Dataset entries
++++++

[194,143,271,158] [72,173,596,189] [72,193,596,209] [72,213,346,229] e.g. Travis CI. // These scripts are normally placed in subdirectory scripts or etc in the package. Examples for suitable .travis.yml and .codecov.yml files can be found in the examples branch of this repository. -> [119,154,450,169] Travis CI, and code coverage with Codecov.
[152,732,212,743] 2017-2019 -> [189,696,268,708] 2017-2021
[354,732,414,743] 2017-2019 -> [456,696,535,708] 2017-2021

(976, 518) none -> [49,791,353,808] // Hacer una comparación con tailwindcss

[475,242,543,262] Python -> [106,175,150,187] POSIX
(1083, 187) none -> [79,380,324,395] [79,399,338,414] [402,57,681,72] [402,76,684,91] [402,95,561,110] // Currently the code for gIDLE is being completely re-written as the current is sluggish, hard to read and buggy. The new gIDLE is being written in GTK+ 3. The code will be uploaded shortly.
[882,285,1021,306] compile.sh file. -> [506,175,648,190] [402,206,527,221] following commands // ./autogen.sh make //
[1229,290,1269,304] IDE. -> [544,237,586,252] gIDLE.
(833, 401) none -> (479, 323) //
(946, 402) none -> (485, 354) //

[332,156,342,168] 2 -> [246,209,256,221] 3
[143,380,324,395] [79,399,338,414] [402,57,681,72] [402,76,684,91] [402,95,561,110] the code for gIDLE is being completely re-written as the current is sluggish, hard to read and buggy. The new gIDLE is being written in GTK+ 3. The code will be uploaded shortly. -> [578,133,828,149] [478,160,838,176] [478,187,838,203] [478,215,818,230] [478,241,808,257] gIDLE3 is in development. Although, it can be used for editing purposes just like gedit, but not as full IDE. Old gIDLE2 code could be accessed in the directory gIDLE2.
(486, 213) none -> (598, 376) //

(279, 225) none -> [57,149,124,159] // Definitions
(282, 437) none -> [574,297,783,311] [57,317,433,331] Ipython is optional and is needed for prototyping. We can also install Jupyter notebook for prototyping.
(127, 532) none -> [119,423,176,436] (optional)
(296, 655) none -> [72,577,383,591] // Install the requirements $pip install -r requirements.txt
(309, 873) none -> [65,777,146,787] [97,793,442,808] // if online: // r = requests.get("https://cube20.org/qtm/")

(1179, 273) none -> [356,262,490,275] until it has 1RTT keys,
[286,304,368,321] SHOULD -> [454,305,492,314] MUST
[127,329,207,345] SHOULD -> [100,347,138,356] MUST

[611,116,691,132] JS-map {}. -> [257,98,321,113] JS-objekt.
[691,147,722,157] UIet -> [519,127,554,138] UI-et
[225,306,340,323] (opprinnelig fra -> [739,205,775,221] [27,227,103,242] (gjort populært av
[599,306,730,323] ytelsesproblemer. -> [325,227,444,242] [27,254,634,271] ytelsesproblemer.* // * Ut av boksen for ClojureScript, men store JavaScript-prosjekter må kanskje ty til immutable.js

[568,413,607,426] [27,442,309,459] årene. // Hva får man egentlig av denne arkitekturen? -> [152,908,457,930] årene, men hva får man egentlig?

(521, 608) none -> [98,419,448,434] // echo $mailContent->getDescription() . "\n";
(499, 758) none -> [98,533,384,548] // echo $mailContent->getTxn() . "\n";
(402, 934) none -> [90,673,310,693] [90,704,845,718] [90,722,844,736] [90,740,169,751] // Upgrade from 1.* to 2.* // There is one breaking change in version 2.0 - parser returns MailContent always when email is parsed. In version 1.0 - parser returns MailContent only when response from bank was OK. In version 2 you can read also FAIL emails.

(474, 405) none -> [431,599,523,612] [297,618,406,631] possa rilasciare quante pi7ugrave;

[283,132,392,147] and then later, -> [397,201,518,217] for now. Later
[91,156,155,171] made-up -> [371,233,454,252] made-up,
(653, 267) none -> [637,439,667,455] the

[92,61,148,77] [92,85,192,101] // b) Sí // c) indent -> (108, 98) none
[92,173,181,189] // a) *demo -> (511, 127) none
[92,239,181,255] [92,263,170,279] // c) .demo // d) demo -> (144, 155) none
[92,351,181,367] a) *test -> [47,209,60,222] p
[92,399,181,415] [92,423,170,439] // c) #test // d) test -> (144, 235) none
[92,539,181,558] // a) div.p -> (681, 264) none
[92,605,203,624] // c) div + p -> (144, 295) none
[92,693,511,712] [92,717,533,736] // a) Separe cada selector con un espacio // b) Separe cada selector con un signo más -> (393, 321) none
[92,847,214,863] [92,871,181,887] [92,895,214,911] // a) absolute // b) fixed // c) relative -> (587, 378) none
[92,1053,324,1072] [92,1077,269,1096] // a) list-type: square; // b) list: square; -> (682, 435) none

++++++

An exact copy of the lines from the one with "[92,351,181,367] a) *test" through the final line of the entries is the whole answer.

[92,351,181,367] a) *test -> [47,209,60,222] p
[92,399,181,415] [92,423,170,439] // c) #test // d) test -> (144, 235) none
[92,539,181,558] // a) div.p -> (681, 264) none
[92,605,203,624] // c) div + p -> (144, 295) none
[92,693,511,712] [92,717,533,736] // a) Separe cada selector con un espacio // b) Separe cada selector con un signo más -> (393, 321) none
[92,847,214,863] [92,871,181,887] [92,895,214,911] // a) absolute // b) fixed // c) relative -> (587, 378) none
[92,1053,324,1072] [92,1077,269,1096] // a) list-type: square; // b) list: square; -> (682, 435) none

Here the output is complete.